Je dirais que c’est une attitude qui correspond à mon engagement dans l’Église : quand on me sollicite, si j’en ai la possibilité, j’accepte. J’ai eu l’occasion de rencontrer Esther Wieland-Maret, membre de la Commission Échange de Personnes au Défap et pasteure du Chambon-sur-Lignon, où je réside la moitié du temps. J’ai pu aussi m’entretenir avec la pasteur Tünde Lamboley, de l’équipe du Défap. Il y avait un besoin d’évaluation des hôpitaux avec lesquels le Défap est en lien au Cameroun. L’organisation de la mission a été rendue difficile du fait du contexte de pandémie de Covid-19, mais elle a finalement pu avoir lieu. Et sur place, j’ai eu confirmation d’une chose dont je suis persuadé depuis longtemps : il est nécessaire de provoquer ces rencontres, d’inciter les gens à aller sur place – notamment des étudiants. On ne peut pas comprendre le monde tant qu’on reste à Paris. J’ai pu rencontrer, par exemple, Charline, envoyée du Défap, et voir à quel point elle s’épanouit dans sa mission.

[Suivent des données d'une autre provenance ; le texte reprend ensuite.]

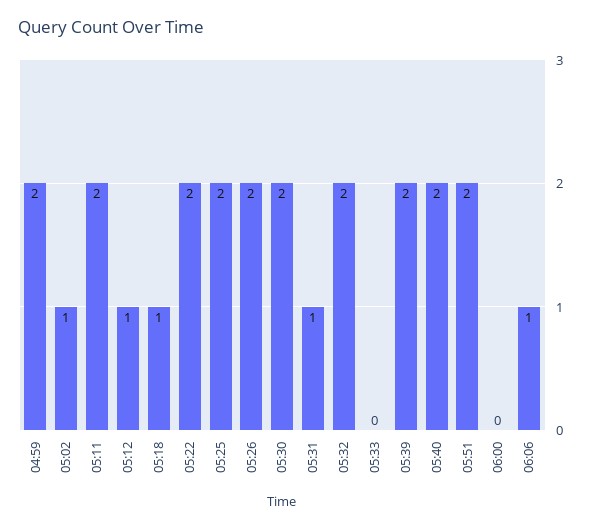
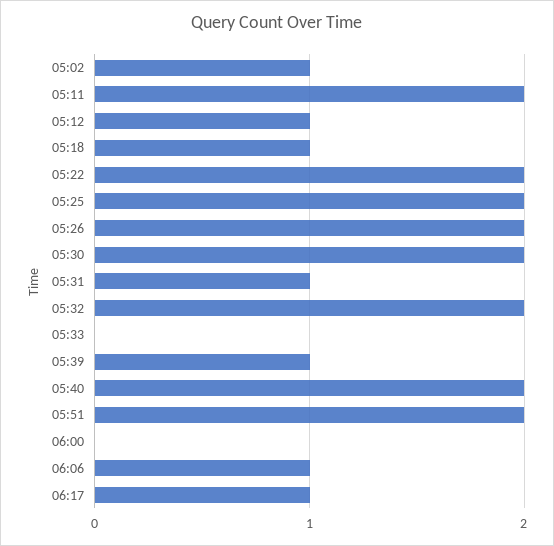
04:59: 2 -> none
05:39: 2 -> 1
06:17: none -> 1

Charline, envoyée du Défap au Cameroun, à l’hôpital de Yaoundé © Jacques Beurier

Qu’avez-vous découvert sur place en ce qui concerne le fonctionnement des hôpitaux ?

Sur le plan matériel, il y a beaucoup à faire. Les infrastructures sont très dégradées, et on manque de matériel. Les locaux en eux-mêmes sont tout à fait utilisables, moyennant une rénovation ; quant aux équipes médicales, elles auraient surtout besoin d’un matériel facile d’utilisation et d’entretien : plus d’ambulances en état de marche, des salles de radio qui fonctionnent… Une des grandes satisfactions que j’ai pu avoir sur place, c’est de constater à quel point les équipes sont désireuses d’apprendre et d’utiliser du nouveau matériel. Il est facile de trouver des personnes ayant les compétences requises, facile de les former, et les formations sont très suivies.

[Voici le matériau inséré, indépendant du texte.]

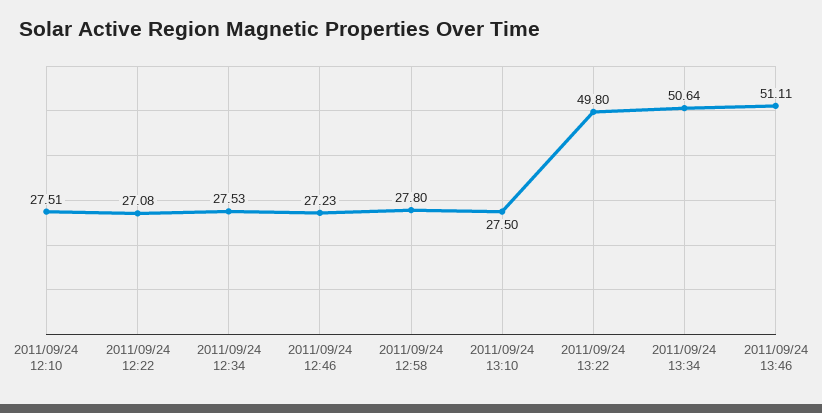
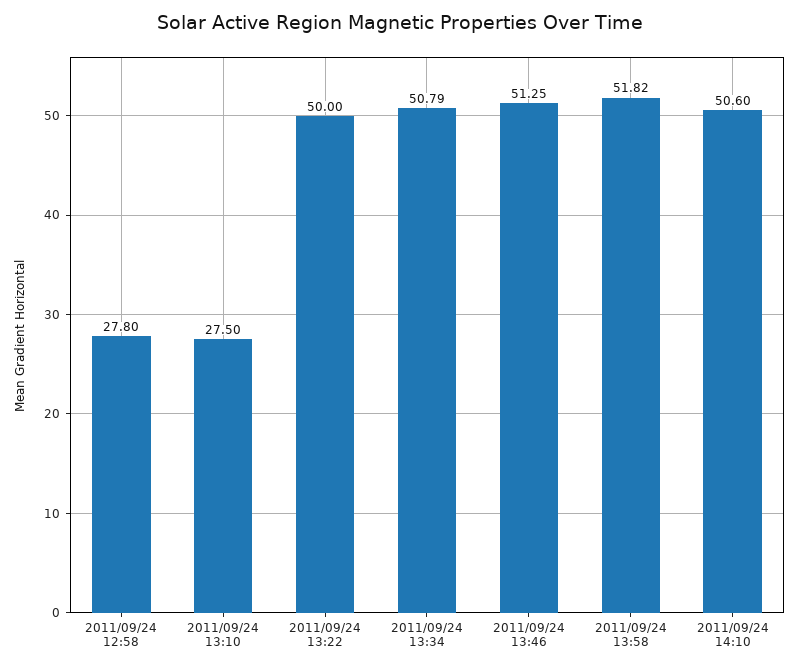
2011/09/24 12:10: 27.51 -> none
2011/09/24 12:22: 27.08 -> none
2011/09/24 12:34: 27.53 -> none
2011/09/24 12:46: 27.23 -> none
2011/09/24 13:22: 49.8 -> 50
2011/09/24 13:34: 50.64 -> 50.79
2011/09/24 13:46: 51.11 -> 51.25
2011/09/24 13:58: none -> 51.82
2011/09/24 14:10: none -> 50.6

Plus largement, les structures médicales actuelles datent beaucoup, et l’implantation des hôpitaux mériterait d’être repensée. Certains sont surdimensionnés : ils sont héritiers d’une longue histoire, mais se retrouvent aujourd’hui dans des lieux dont la population a beaucoup diminué. D’autres au contraire sont implantés dans des régions qui ont pris de l’importance, et ils mériteraient d’être développés pour répondre aux besoins de cette population qui s’est accrue. Le problème est donc d’adapter les structures aux évolutions de la population.

Que vous a apporté cette mission ?

Des contacts passionnants ! Et l’impression de pouvoir faire avancer les choses… Un peu de frustration, aussi, de ne pas avoir pu faire plus : si j’avais eu les conditions matérielles nécessaires, j’aurais pu donner directement un coup de main aux équipes. Car finalement, mon métier, c’est de réparer les gens : je suis une sorte de garagiste, qui intervient avec son tournevis, sa chignole… Même s’il y a, dans mon métier, une dimension humaine et psychologique évidente, la base de mon travail, le côté matériel, c’est de la réparation. Je ne suis pas là pour sauver les âmes, mais pour réparer les corps. C’est une approche qui vaut ce qu’elle vaut ; elle permet surtout de démystifier le travail du chirurgien, et d’éviter de se poser trop de questions qui ne seraient pas de mon ressort sur le contexte, sur le pourquoi, sur l’opportunité de soigner.